Working data:
BEGIN
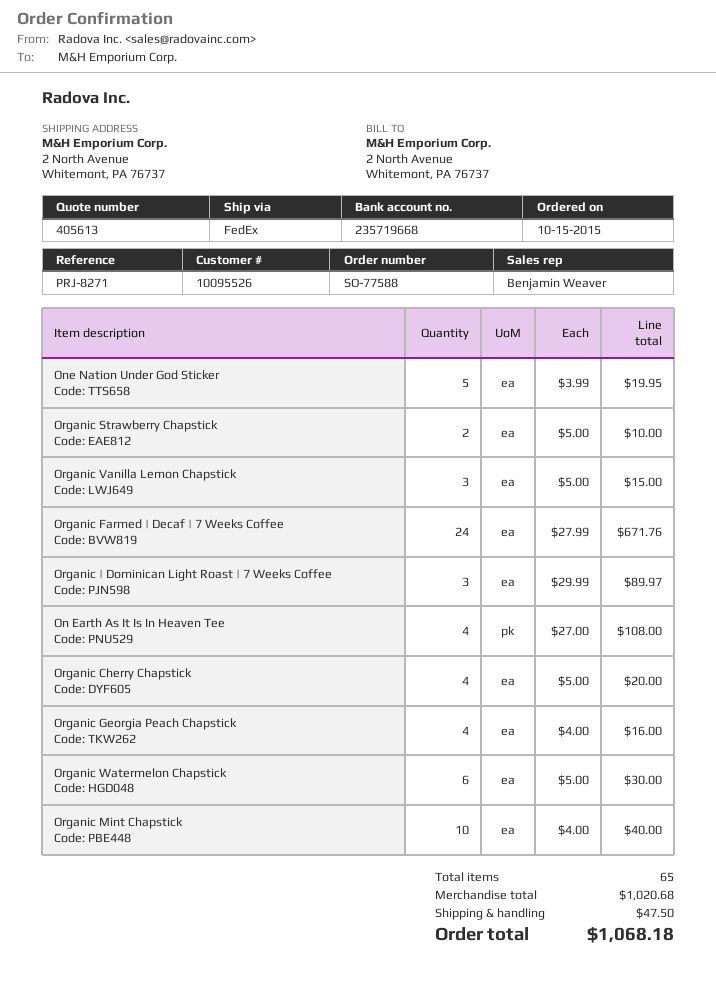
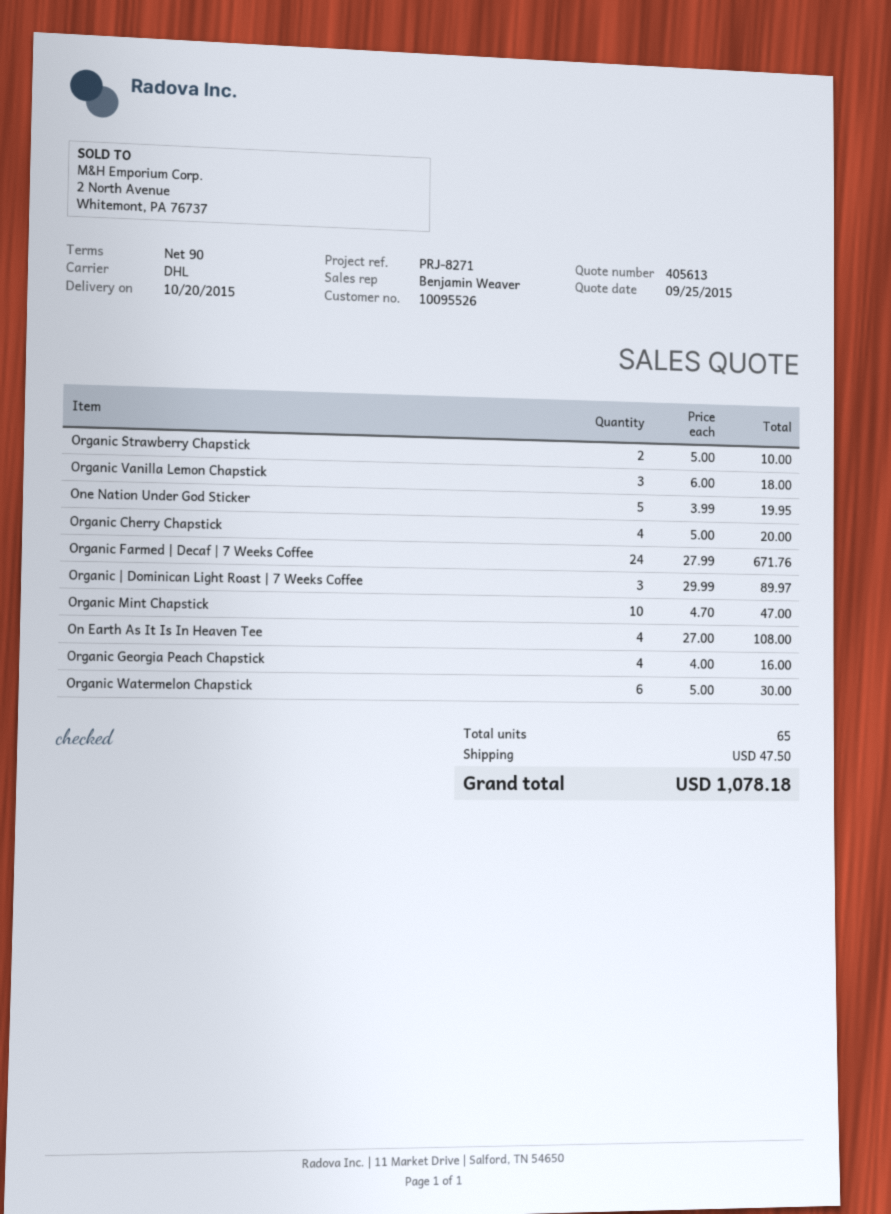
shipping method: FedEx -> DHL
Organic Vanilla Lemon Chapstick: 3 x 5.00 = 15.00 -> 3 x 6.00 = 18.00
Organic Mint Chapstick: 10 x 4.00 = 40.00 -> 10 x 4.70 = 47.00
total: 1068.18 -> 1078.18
END
BEGIN
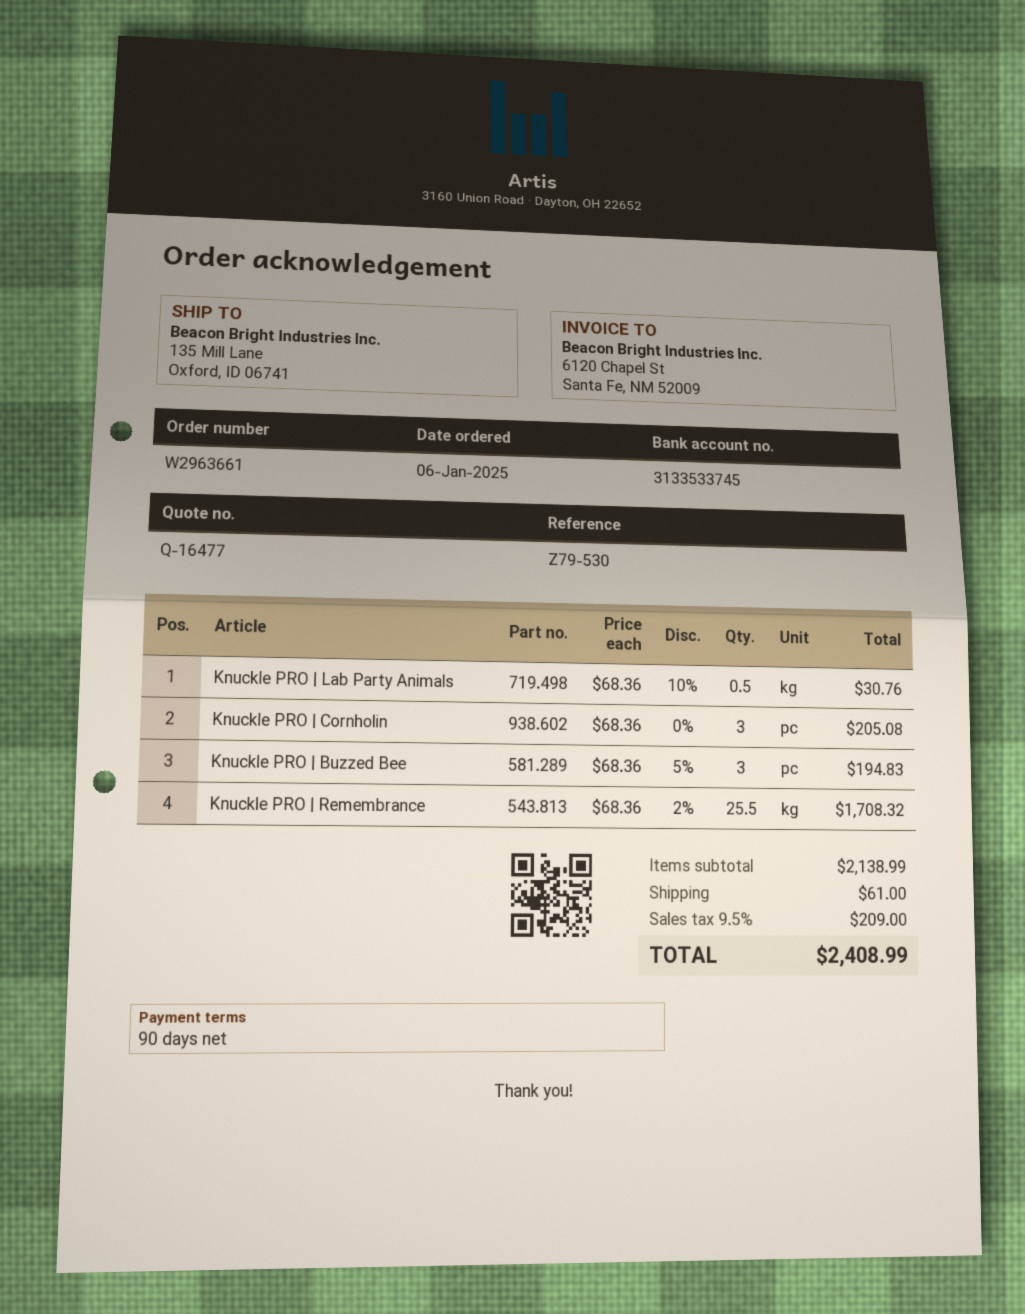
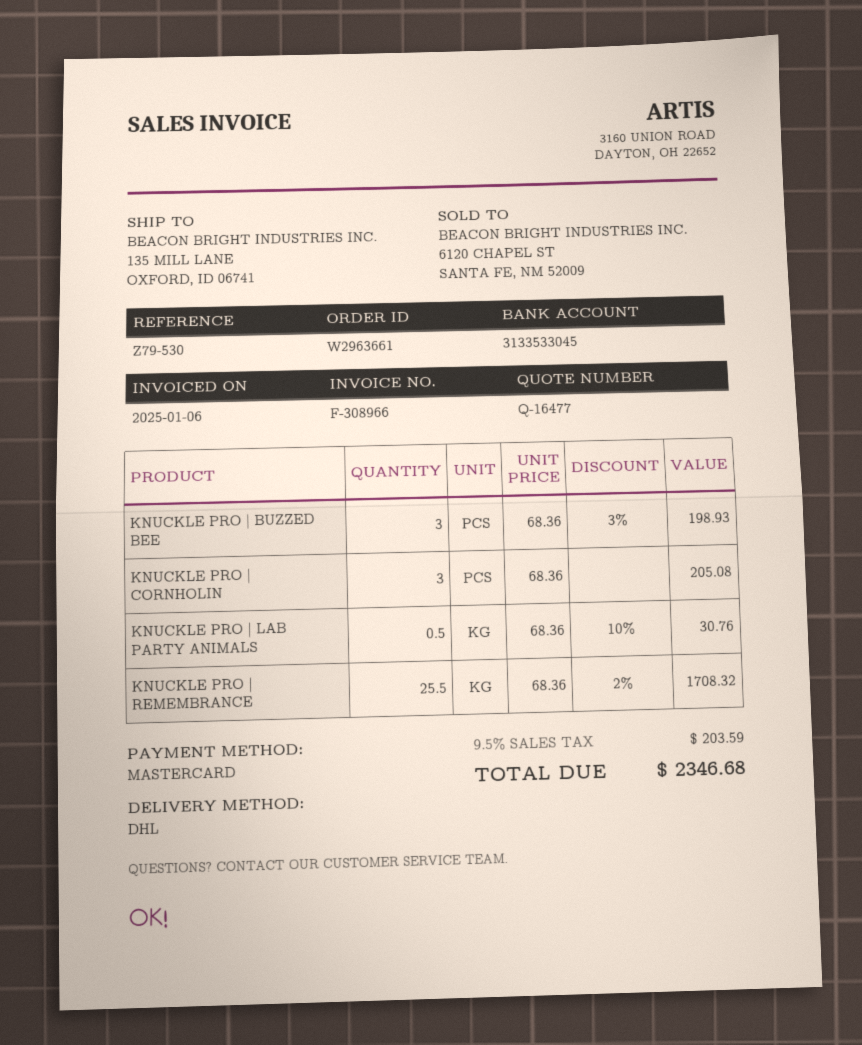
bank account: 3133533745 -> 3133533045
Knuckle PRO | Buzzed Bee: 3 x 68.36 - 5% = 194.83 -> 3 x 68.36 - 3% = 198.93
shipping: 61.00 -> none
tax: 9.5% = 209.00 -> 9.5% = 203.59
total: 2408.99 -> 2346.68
END
BEGIN
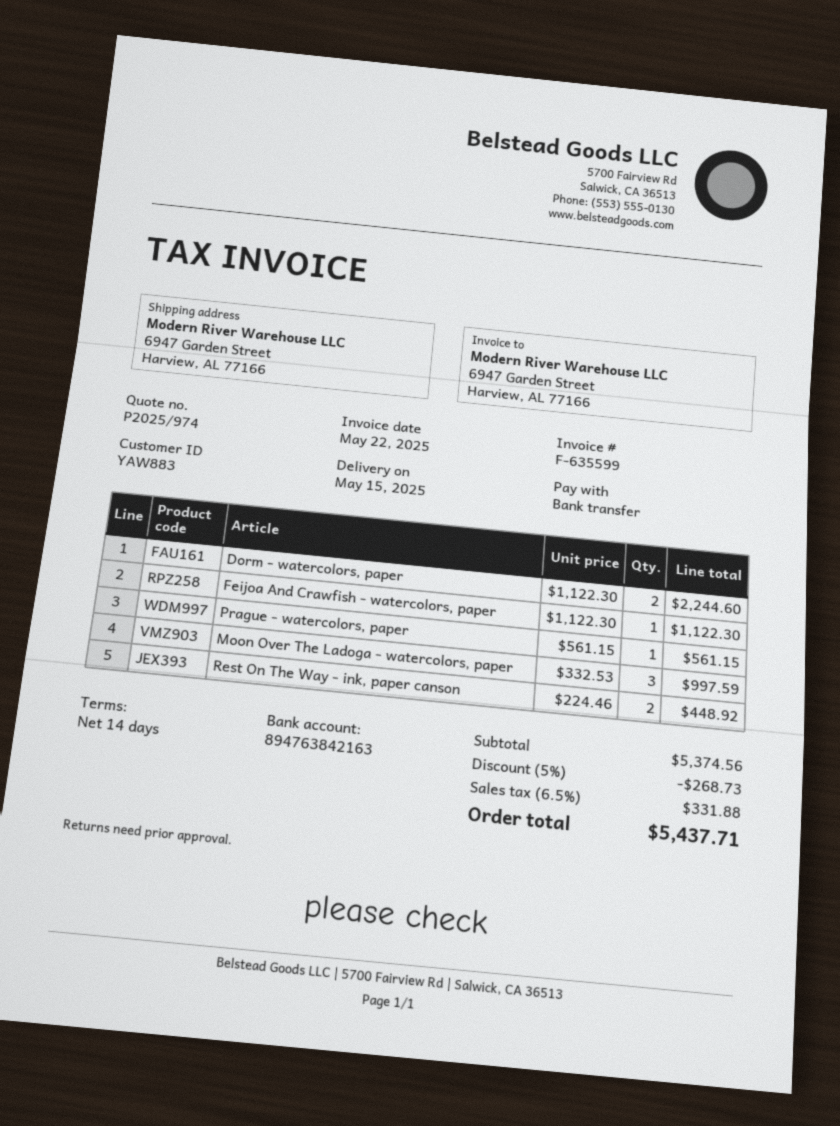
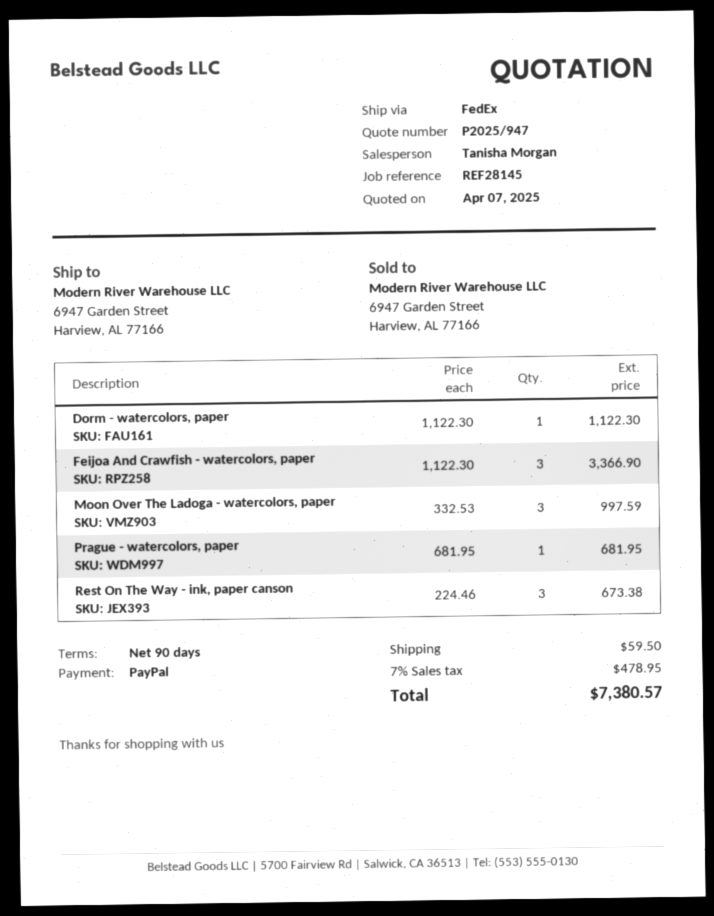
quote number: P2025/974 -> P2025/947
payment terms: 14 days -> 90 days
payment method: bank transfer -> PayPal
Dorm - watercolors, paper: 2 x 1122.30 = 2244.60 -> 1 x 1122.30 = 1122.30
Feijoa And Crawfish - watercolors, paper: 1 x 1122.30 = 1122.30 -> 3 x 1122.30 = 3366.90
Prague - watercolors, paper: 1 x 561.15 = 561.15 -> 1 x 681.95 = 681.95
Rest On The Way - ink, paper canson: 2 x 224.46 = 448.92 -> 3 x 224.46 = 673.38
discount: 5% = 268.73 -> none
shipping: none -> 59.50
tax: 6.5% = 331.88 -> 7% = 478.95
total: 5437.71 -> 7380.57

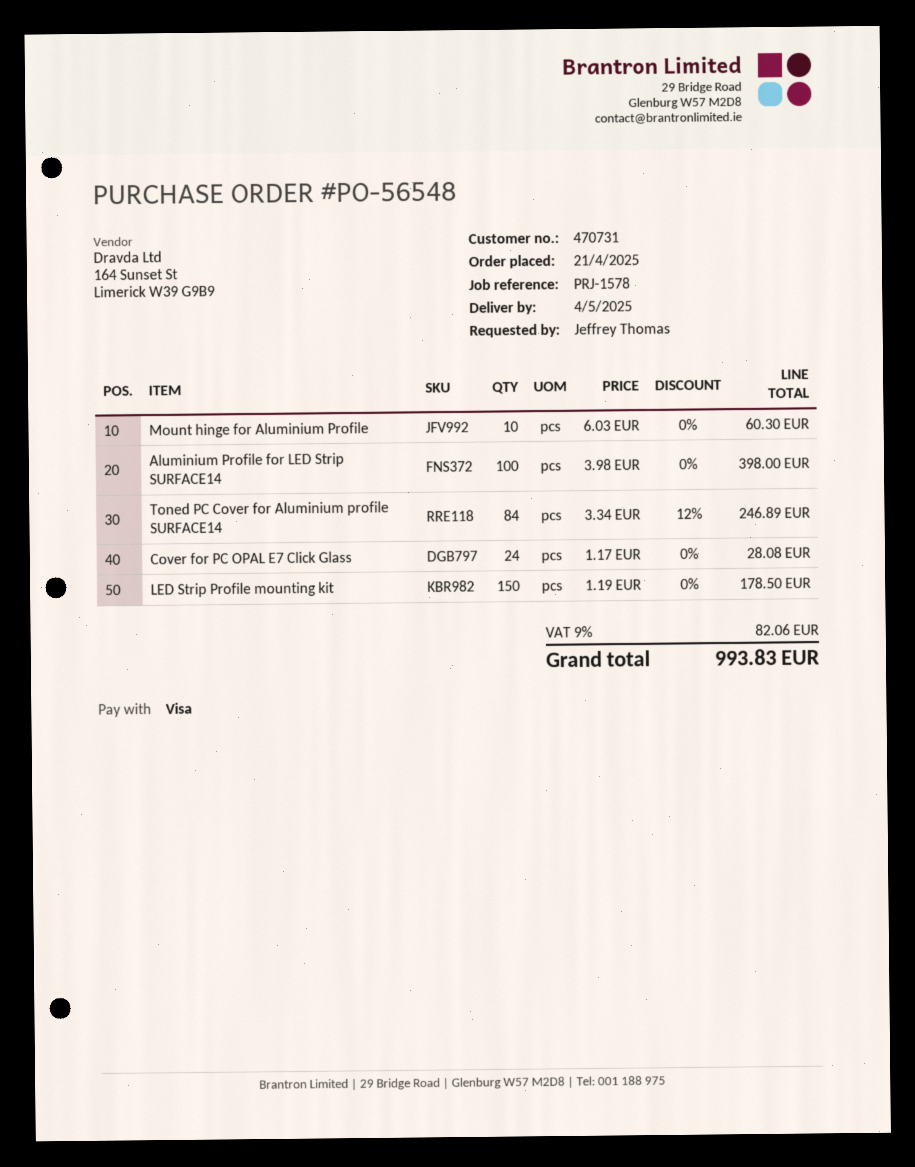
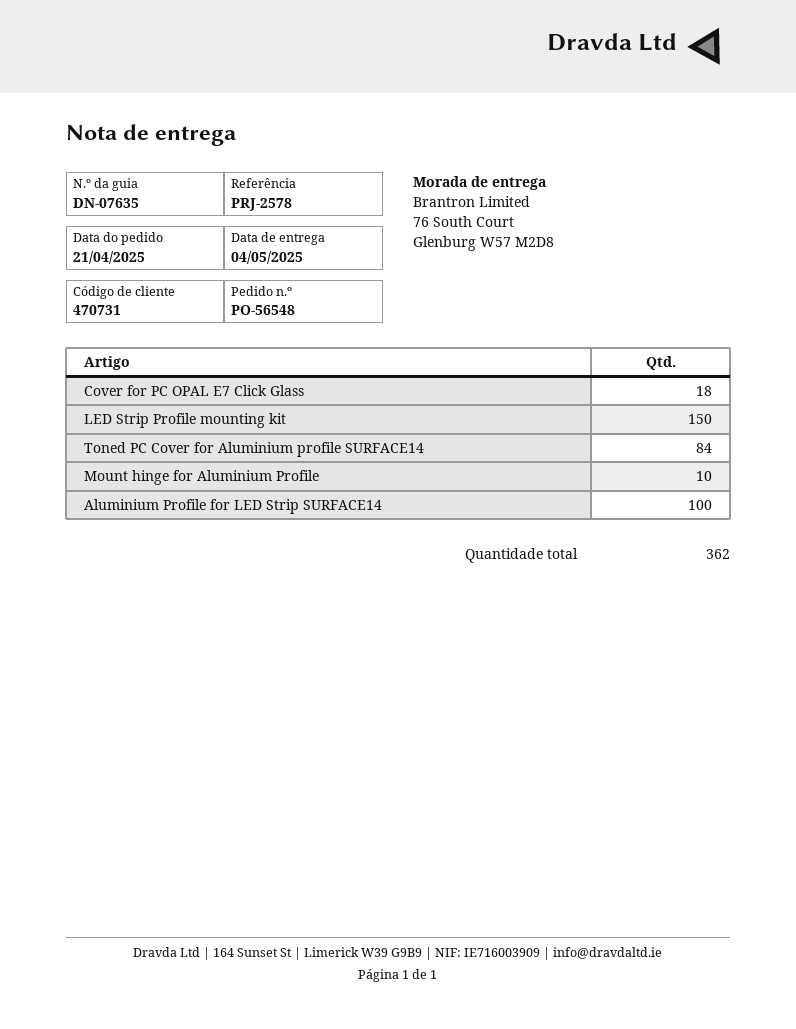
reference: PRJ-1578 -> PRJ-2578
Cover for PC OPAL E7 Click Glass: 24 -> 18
END
Task prompt: Take every line from the records that holds "payment" and copy it down.

Result of the exercise:
payment terms: 14 days -> 90 days
payment method: bank transfer -> PayPal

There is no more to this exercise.